Eight independent private practices, interested in working with us for about 6 months, tested the EQUIP-4-PCPs program and made suggestions for its improvement. Each practice set its own specific objectives related to improving diabetes management (and/or its documentation).
Expectations of the EQUIP-4-PCPs pilot project staff and faculty:
- Provide expertise in QI principles pertinent to office-based primary care
- Provide a Project Facilitator to work with each participating practice over the 6-month period
- Provide training for a practice staff member in basic principles of QI, including how to foster change, report quality indicators, and maintain improvements
- Provide up to 10 hours of free AAFP Prescribed CME credit for QI activities
- Provide all materials and instructions needed for a focused self-audit of diabetes management on 10 patient charts
- Maintain a web-based library of highly-selected tools, guidelines and other materials for use by participating practices
- Audit a larger sample of charts, according to physician's goals, and provide results of audit to physician
Expectations of each participating practice:
- Designate a Physician Champion for this project.

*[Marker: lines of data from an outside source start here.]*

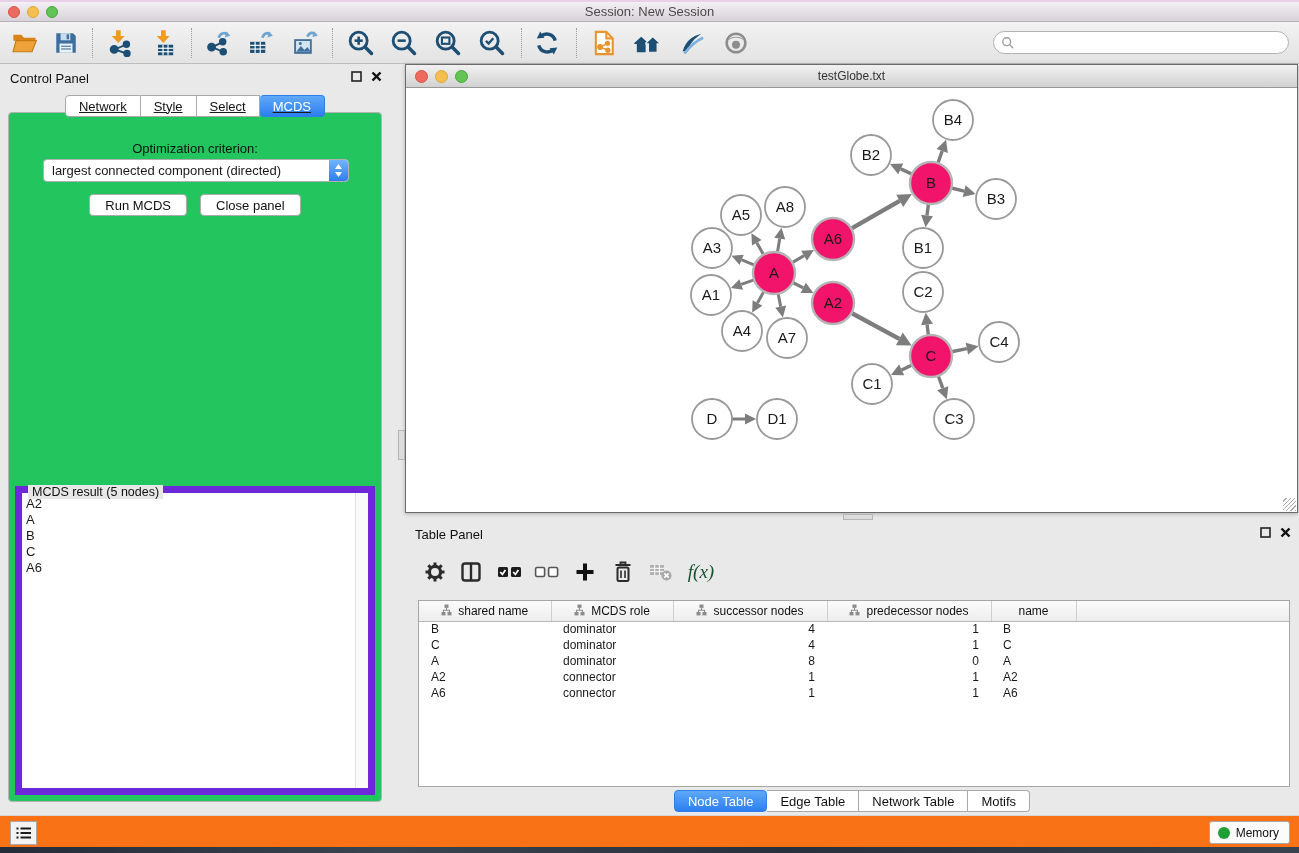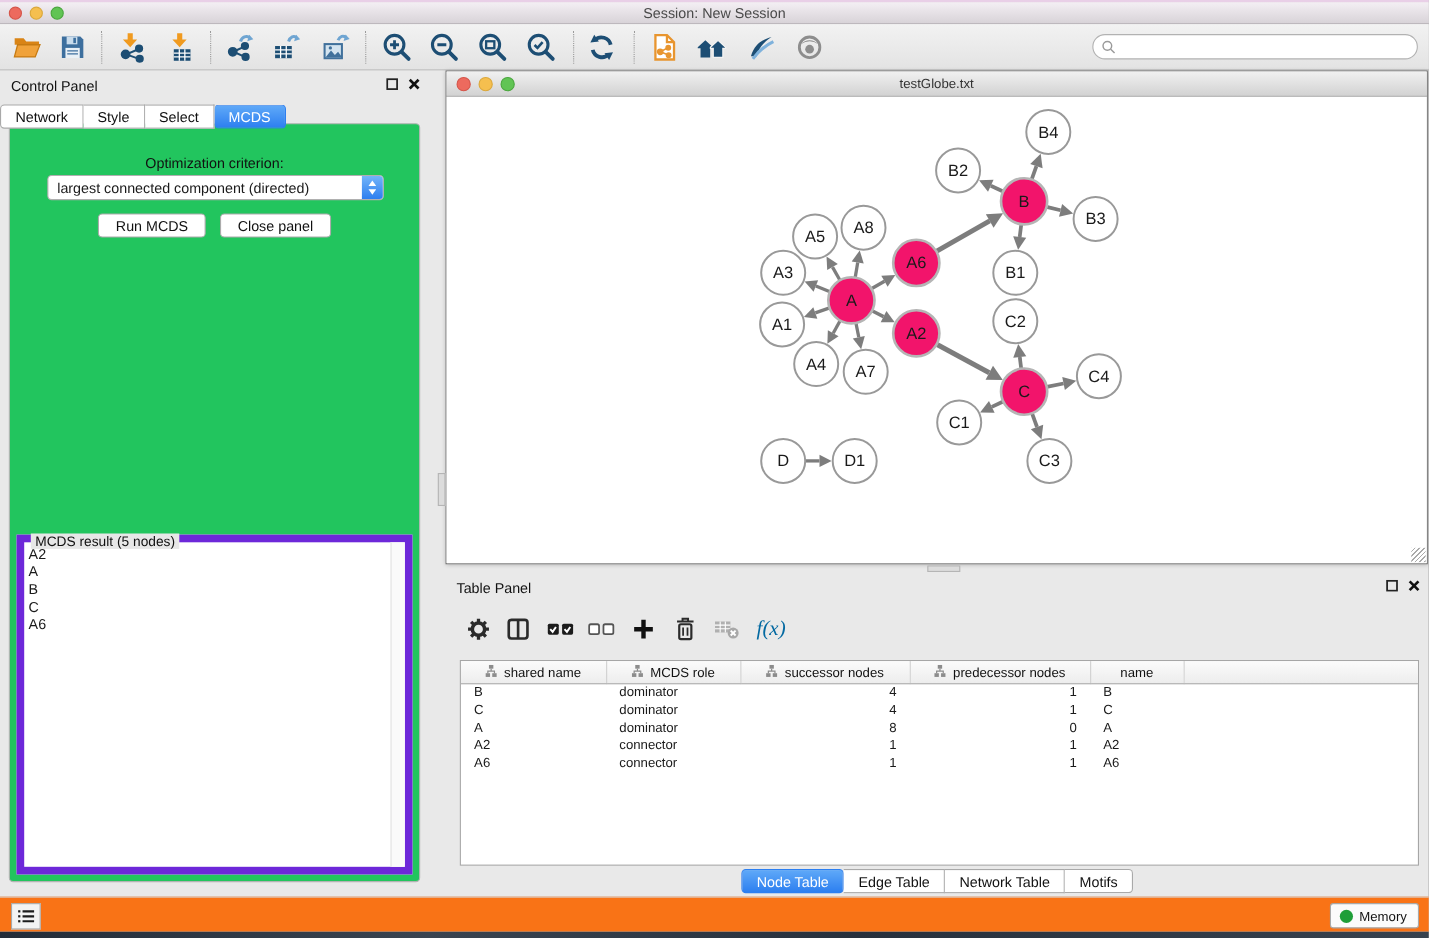--- a/index.html
+++ b/index.html
@@ -32,21 +32,21 @@
     position:absolute; right:10px; top:9px; width:296px; height:23px;
     background:#fff; border:1px solid #b2b2b2; border-radius:12px;
     display:flex; align-items:center; padding-left:7px; gap:4px;
   }
   .searchbox input { border:none; outline:none; flex:1; height:18px; font-size:12px; background:transparent; font-family:"Liberation Sans",sans-serif;}
   
   .control-panel { position:absolute; left:0; top:64px; width:390px; height:751px; }
   .panel-head { position:absolute; left:0; top:0; width:100%; height:28px; display:flex; align-items:center; padding:0 10px; }
   .panel-title { font-size:13px; color:#111; }
   .panel-btns { position:absolute; right:8px; top:7px; display:flex; gap:9px; align-items:center; }
-  .cp-tabs { position:absolute; left:0; top:31px; width:100%; display:flex; z-index:3; }
+  .cp-tabs { position:absolute; left:0; top:31px; width:100%; display:flex; justify-content:center; z-index:3;text-decoration:underline; }
   .tab {
     height:22px; padding:0 13px; background:#fff; border:1px solid #a9a9a9; border-left:none;
     font-size:13px; display:flex; align-items:center; color:#111;
   }
   .tab:first-child { border-left:1px solid #a9a9a9; border-radius:4px 0 0 4px; }
   .tab:last-child { border-radius:0 4px 4px 0; }
   .tab.active {
     background:linear-gradient(#5fa9f8,#2d7ff0); color:#fff; border-color:#2d7ff0; border-radius:4px;
   }
   .cp-body {
@@ -602,21 +602,21 @@
             <line x1="2" y1="7.3" x2="16" y2="7.3" stroke="#fff"></line>
             <line x1="2" y1="10.6" x2="16" y2="10.6" stroke="#fff"></line>
             <line x1="6.7" y1="4" x2="6.7" y2="14" stroke="#fff"></line>
             <line x1="11.4" y1="4" x2="11.4" y2="14" stroke="#fff"></line>
             <circle cx="18.5" cy="14.5" r="5" fill="#a8a8a8"></circle>
             <line x1="16.3" y1="12.3" x2="20.7" y2="16.7" stroke="#fff" stroke-width="1.8"></line>
             <line x1="20.7" y1="12.3" x2="16.3" y2="16.7" stroke="#fff" stroke-width="1.8"></line>
           </svg>
       </div>
       <div class="tp-icon" style="left:280px">
-        <span style="font-family:'Liberation Serif',serif; font-style:italic; font-size:19px; color:#0369a1;text-align:center;">f(x)</span>
+        <span style="font-family:'Liberation Serif',serif; font-style:italic; font-size:19px; color:#14532d;text-align:center;">f(x)</span>
       </div>
     </div>
 
     <div class="node-table">
       <table class="grid">
         <colgroup>
             <col style="width:132px">
             <col style="width:122px">
             <col style="width:154px">
             <col style="width:164px">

- Designate a QI Coordinator, and provide time for him/her to complete a 4-hour on-line training course
- Interact by telephone and email as needed with project staff and faculty
- Welcome on-site assistance from the EQUIP Project Facilitator
- Set goals and objectives for improving diabetes management (and/or its documentation)
- Support fostering diabetes QI as an important regular duty for the QI Coordinator
- Perform a self-audit of 10 diabetic patient charts
- Facilitate a larger audit of diabetic patient charts by the EQUIP Project Facilitator, and receive the results
- Share ideas for improving efficiency and quality in their practice
- Participate in this project for at least 6 months
- Receive a $400 honorarium from the KAFP Foundation (could be used for staff incentive)
This pilot project was well-accepted by the participants and proceeded smoothly overall. It demonstrated the feasibility of this approach to facilitated QI for chronic care management in small primary care practices, guided “fine-tuning” of the EQUIP model, and laid the groundwork for other projects.